Alors que le prix du pétrole flambe du fait de la guerre que mènent les Etats-Unis et Israël contre l’Iran, c’est à Boulogne-Billancourt (Hauts-de-Seine), dans le complexe de La Seine musicale, qu’une quarantaine de dirigeants européens et mondiaux se sont retrouvés pour le deuxième Sommet mondial sur l’énergie nucléaire civile, deux ans après une première édition à Bruxelles. « En pleine guerre au Moyen-Orient, alors que le prix des énergies fossiles explose, le choix de Paris de privilégier l’atome et la relance de cette filière est payant », glisse une source européenne à Bruxelles.
Ce rendez-vous est à l’initiative de l’Agence internationale de l’énergie atomique (AIEA), pour promouvoir « une énergie nucléaire sûre et accessible à tous ». Si la France a proposé d’accueillir cette deuxième édition, c’est pour se poser « en fer de lance », souligne l’entourage du président de la République, Emmanuel Macron.

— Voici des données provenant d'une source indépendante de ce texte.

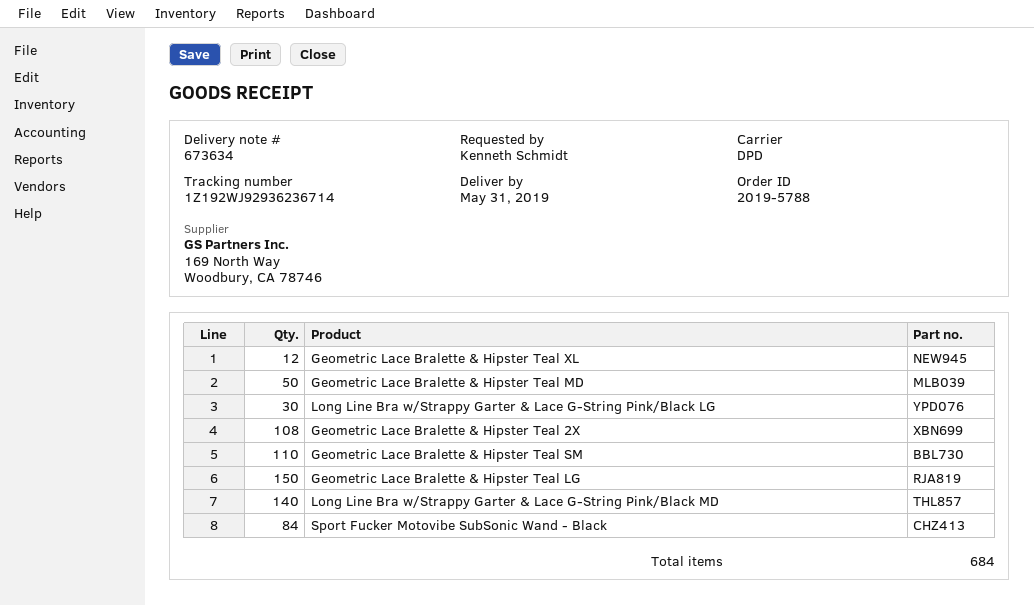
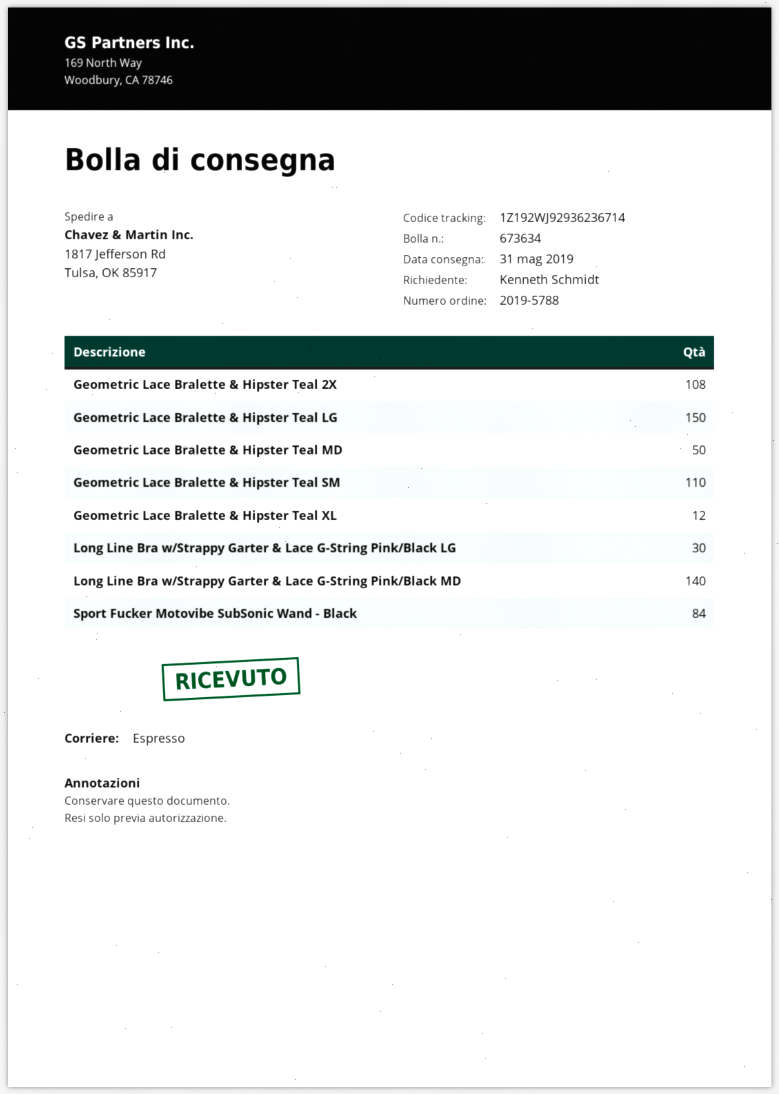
shipping method: DPD -> express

Depuis l’accident de la centrale de Fukushima, au Japon, le 11 mars 2011, qui a longtemps plombé l’atome, celui-ci a connu un spectaculaire retour en grâce dans les discours. Encore faut-il trouver les fonds nécessaires pour lancer de nouveaux chantiers. A ce jour, 413 réacteurs sont en service dans 31 pays, d’après le décompte de l’AIEA. En 2025, ils ont contribué à environ 9 % de la production d’électricité dans le monde.